Problem description: Examine each line of the data. Copy the line if it includes the word "direction".
[Listed records Boundary: Start]
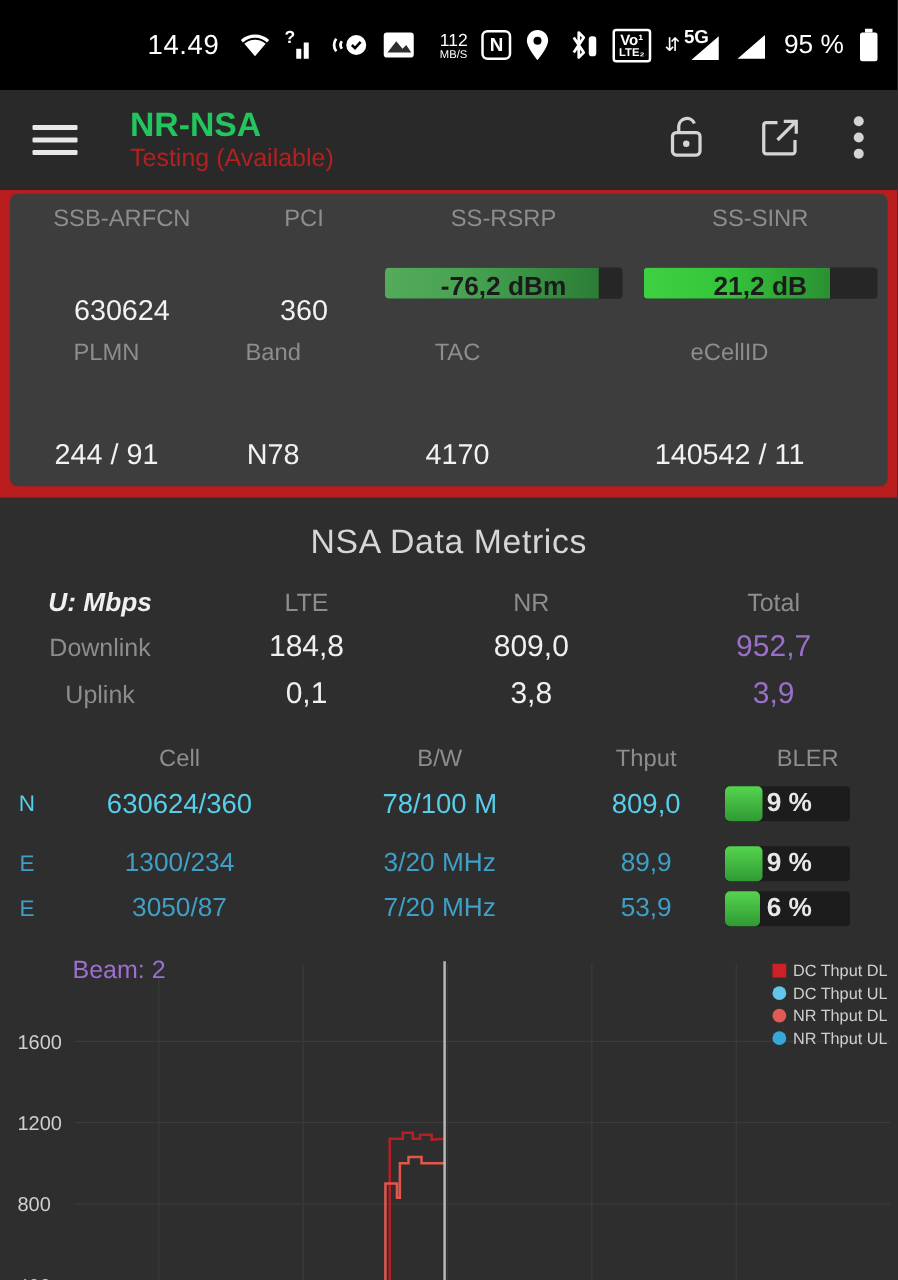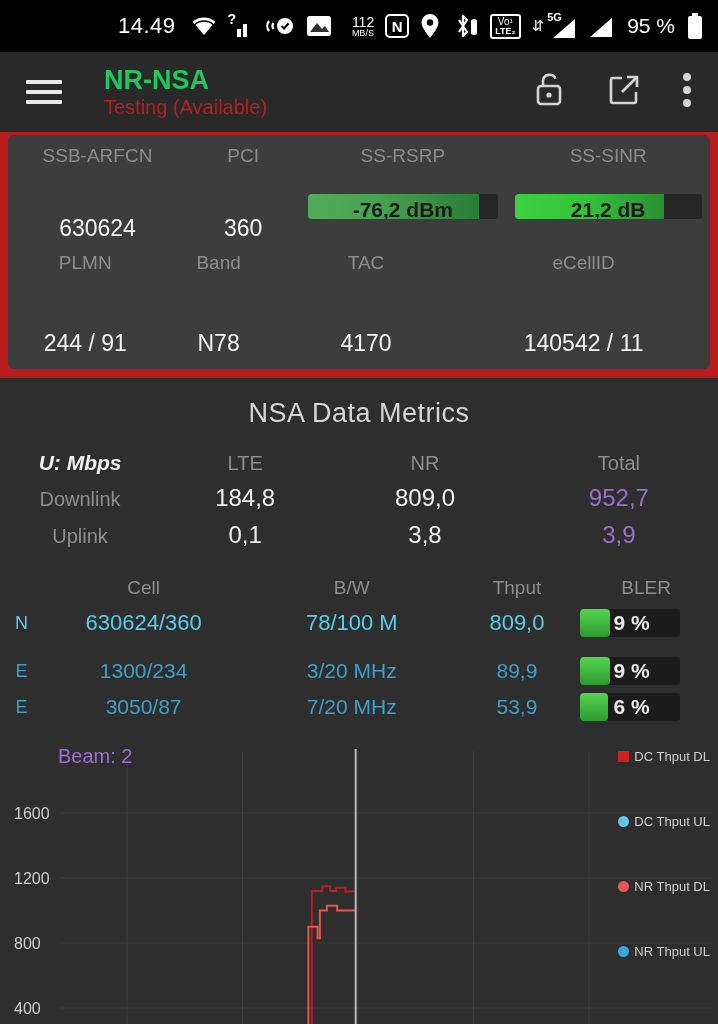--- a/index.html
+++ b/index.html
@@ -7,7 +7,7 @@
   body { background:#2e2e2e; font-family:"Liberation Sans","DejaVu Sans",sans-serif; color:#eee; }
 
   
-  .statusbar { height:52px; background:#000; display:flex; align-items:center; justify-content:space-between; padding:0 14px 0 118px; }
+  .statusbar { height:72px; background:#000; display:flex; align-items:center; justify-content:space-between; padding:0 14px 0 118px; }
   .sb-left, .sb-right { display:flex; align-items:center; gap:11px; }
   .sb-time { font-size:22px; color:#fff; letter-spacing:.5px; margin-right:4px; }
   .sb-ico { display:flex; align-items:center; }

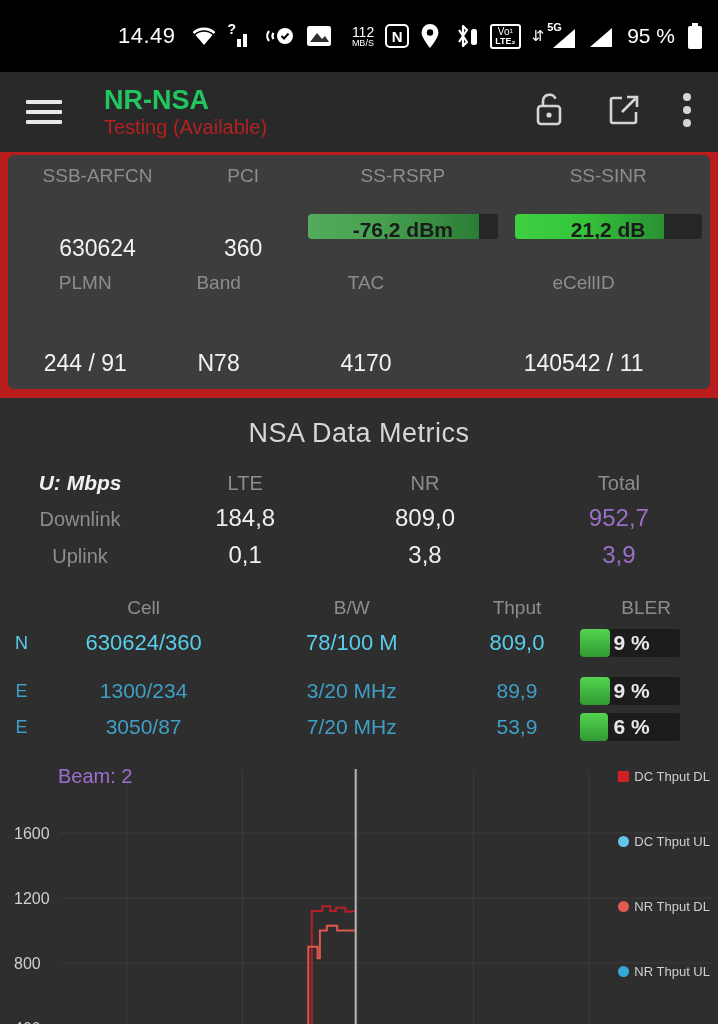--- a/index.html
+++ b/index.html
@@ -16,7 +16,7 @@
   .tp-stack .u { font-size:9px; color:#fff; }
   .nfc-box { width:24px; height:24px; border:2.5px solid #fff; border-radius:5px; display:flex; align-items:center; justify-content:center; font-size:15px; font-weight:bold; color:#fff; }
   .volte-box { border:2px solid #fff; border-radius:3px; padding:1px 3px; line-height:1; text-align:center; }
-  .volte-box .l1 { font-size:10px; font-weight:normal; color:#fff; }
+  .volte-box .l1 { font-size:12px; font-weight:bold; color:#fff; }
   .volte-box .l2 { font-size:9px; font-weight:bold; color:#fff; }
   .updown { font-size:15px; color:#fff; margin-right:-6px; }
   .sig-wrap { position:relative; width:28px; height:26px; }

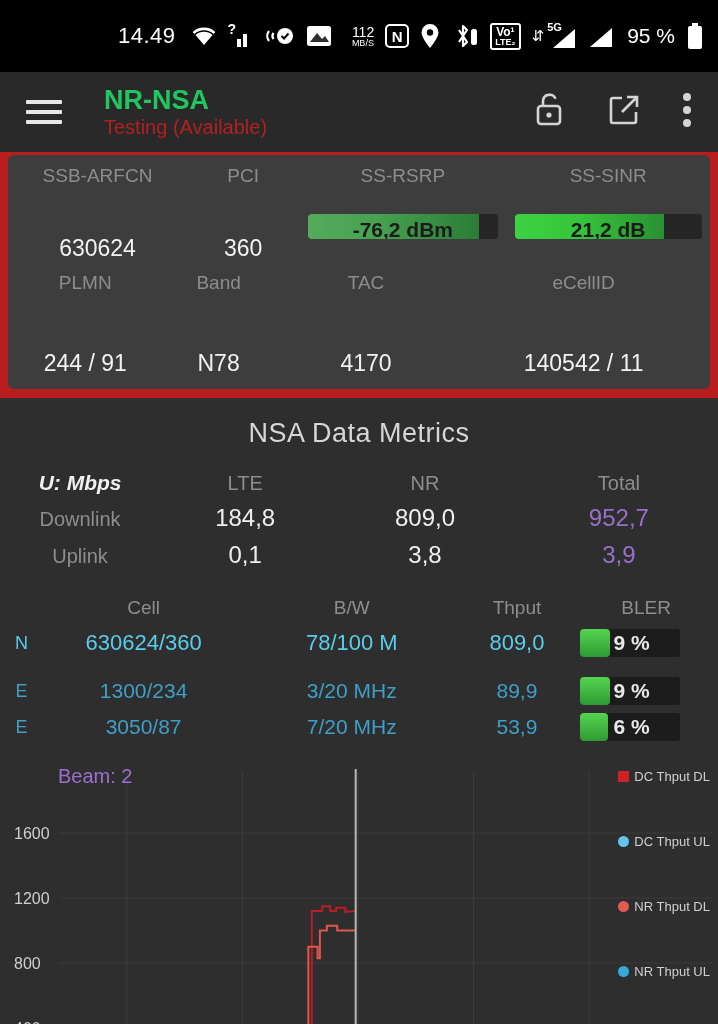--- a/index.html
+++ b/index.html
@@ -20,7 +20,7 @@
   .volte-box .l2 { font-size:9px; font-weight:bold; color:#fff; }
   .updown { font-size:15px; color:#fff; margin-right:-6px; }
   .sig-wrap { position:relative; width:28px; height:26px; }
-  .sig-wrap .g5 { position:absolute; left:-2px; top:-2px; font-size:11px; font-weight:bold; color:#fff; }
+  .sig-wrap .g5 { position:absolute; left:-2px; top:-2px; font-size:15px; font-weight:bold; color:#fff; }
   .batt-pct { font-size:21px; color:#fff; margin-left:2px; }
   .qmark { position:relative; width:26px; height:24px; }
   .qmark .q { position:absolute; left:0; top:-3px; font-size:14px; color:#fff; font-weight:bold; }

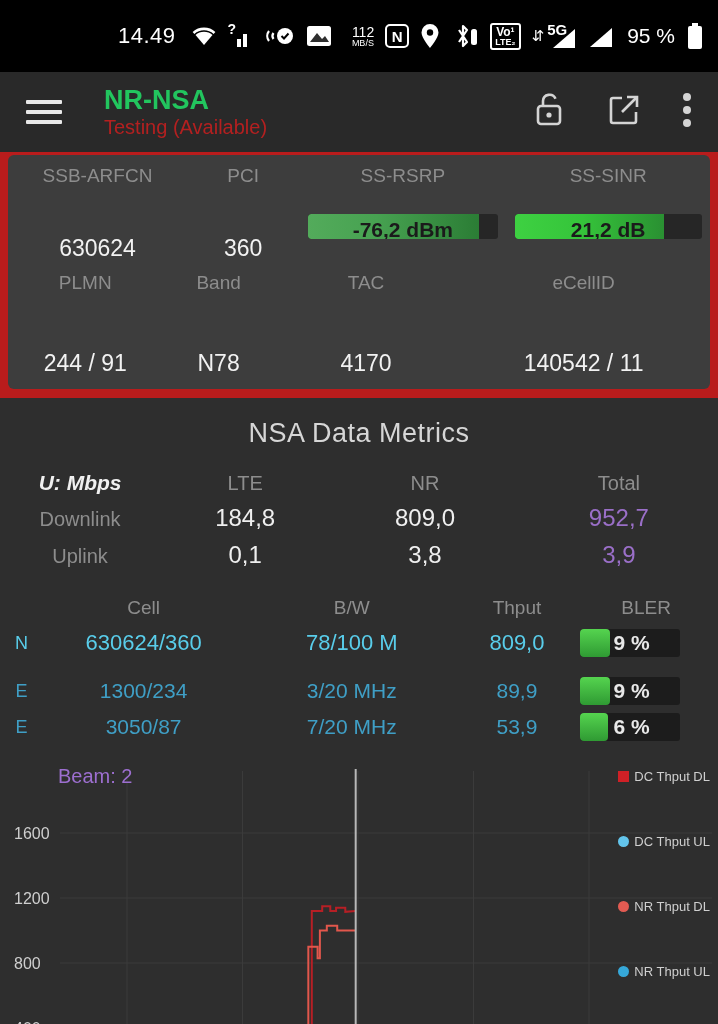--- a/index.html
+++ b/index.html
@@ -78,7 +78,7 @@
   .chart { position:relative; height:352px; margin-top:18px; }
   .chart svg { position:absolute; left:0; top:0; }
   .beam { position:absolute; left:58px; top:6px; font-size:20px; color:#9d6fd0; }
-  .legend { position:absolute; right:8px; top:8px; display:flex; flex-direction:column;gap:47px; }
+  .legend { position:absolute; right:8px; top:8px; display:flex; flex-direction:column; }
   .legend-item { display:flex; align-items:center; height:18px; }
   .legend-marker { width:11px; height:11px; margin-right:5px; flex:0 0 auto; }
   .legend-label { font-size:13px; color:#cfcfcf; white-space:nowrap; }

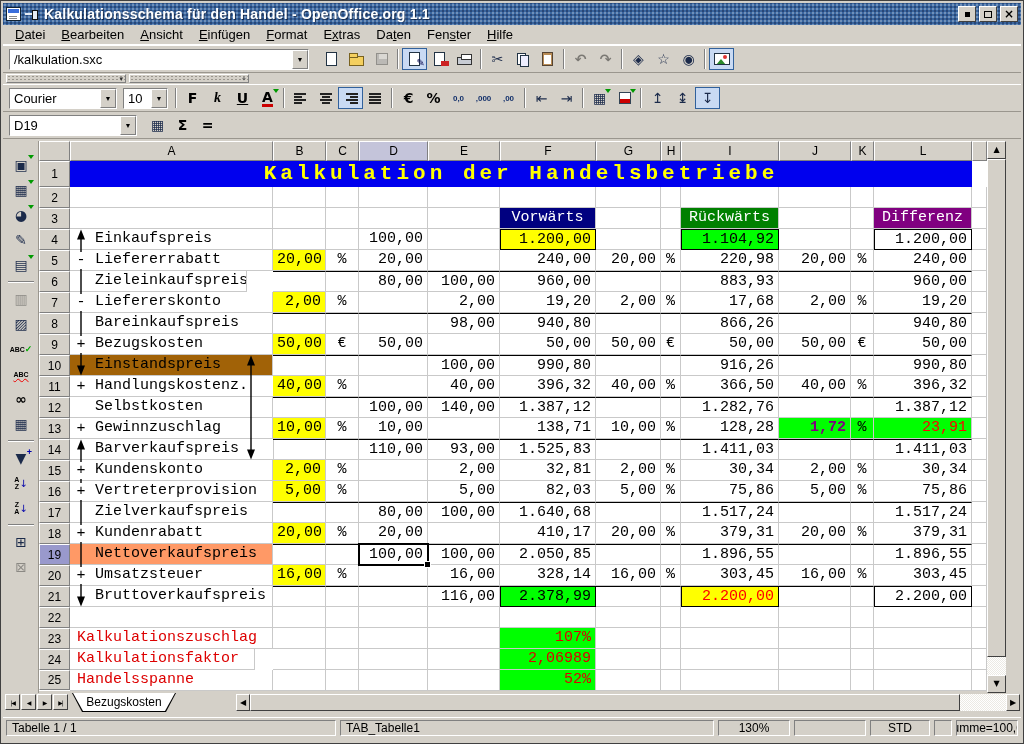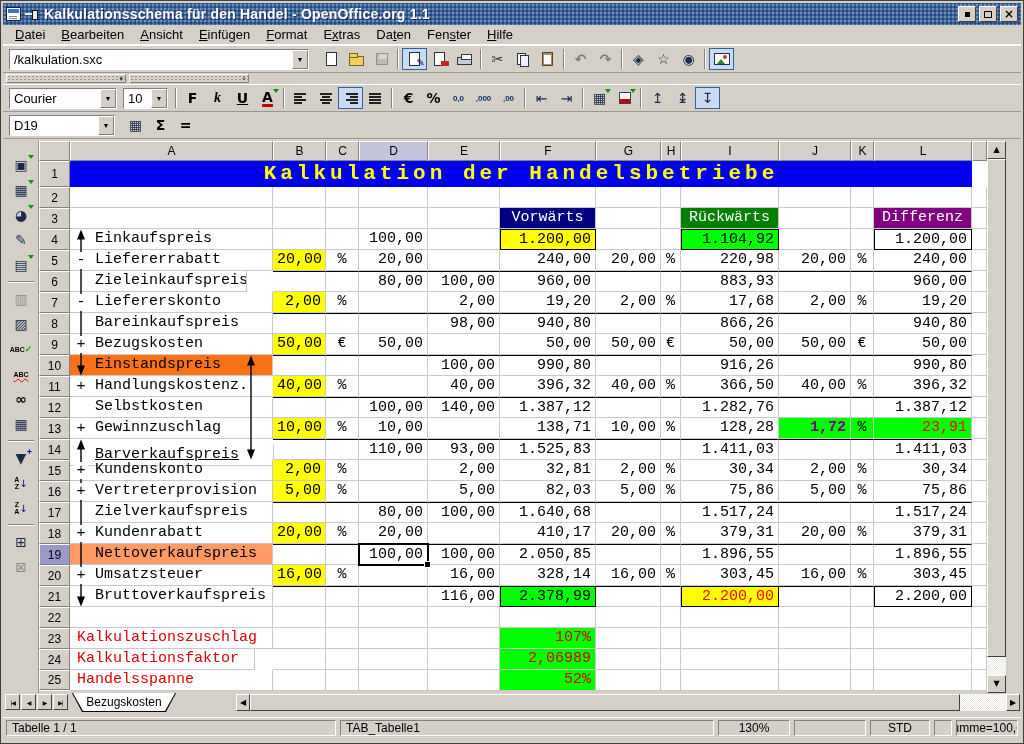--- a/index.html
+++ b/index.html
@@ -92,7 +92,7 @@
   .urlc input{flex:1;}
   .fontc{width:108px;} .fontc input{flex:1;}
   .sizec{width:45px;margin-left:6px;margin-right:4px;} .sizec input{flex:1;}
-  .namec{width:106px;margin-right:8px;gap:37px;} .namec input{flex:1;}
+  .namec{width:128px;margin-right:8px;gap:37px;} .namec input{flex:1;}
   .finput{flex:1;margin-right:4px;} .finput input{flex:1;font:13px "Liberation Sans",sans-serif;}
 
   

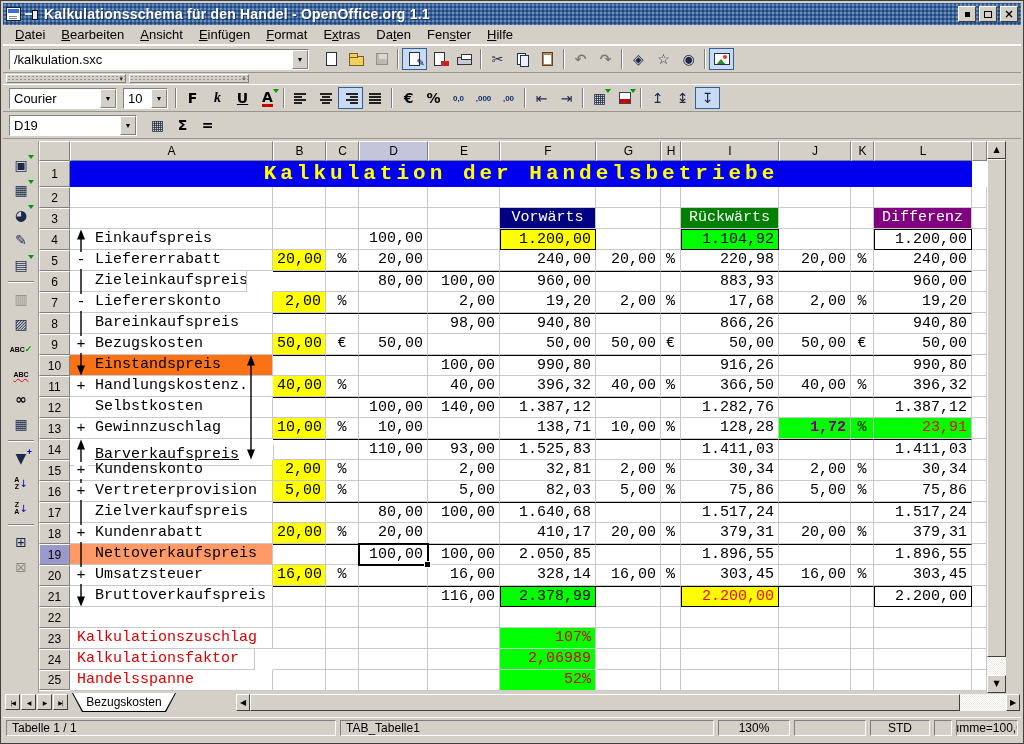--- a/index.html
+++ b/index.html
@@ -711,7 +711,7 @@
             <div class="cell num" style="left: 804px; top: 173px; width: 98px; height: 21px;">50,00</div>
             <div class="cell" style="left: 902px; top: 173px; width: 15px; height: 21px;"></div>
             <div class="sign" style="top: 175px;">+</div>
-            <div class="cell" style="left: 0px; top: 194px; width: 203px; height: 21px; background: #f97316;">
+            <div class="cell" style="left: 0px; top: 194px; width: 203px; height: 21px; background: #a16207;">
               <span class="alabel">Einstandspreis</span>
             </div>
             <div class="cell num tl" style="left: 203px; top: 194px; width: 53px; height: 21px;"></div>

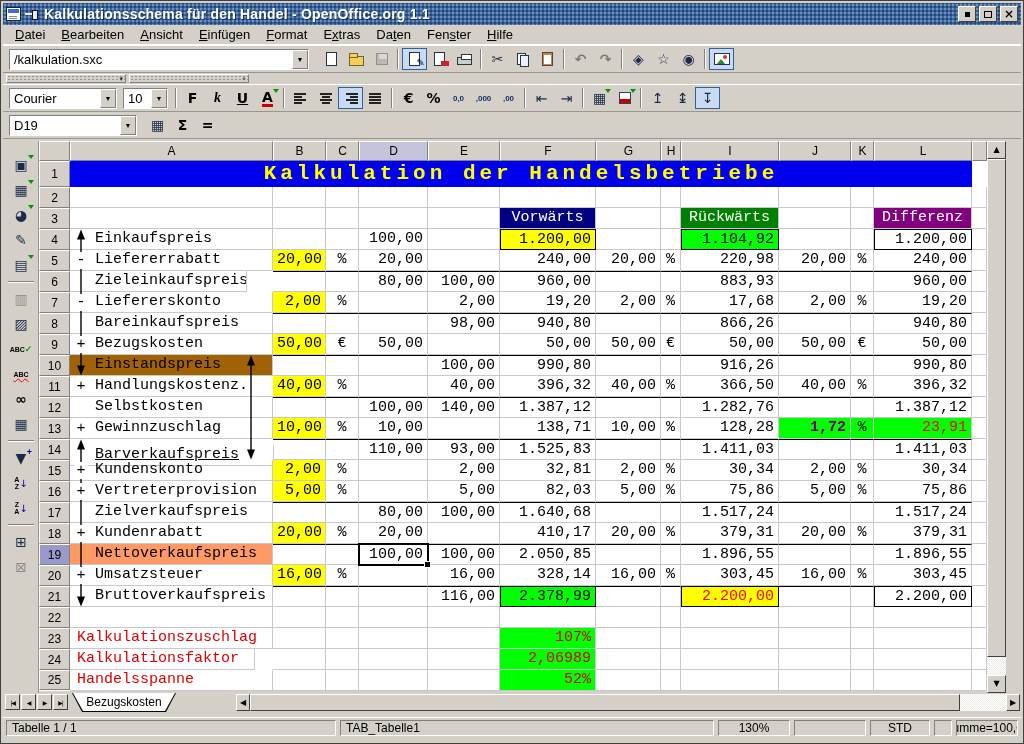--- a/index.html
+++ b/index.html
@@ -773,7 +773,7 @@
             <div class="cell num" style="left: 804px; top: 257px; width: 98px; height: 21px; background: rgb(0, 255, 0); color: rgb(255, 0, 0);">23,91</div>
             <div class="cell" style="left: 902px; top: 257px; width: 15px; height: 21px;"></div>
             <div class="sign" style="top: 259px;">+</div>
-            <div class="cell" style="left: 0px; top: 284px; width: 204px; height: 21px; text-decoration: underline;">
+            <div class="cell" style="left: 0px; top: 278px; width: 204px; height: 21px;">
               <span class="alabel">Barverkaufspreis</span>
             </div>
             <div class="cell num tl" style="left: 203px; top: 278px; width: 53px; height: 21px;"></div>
[Listed records Boundary: End]
Response to the exercise:
-  .legend { position:absolute; right:8px; top:8px; display:flex; flex-direction:column;gap:47px; }
+  .legend { position:absolute; right:8px; top:8px; display:flex; flex-direction:column; }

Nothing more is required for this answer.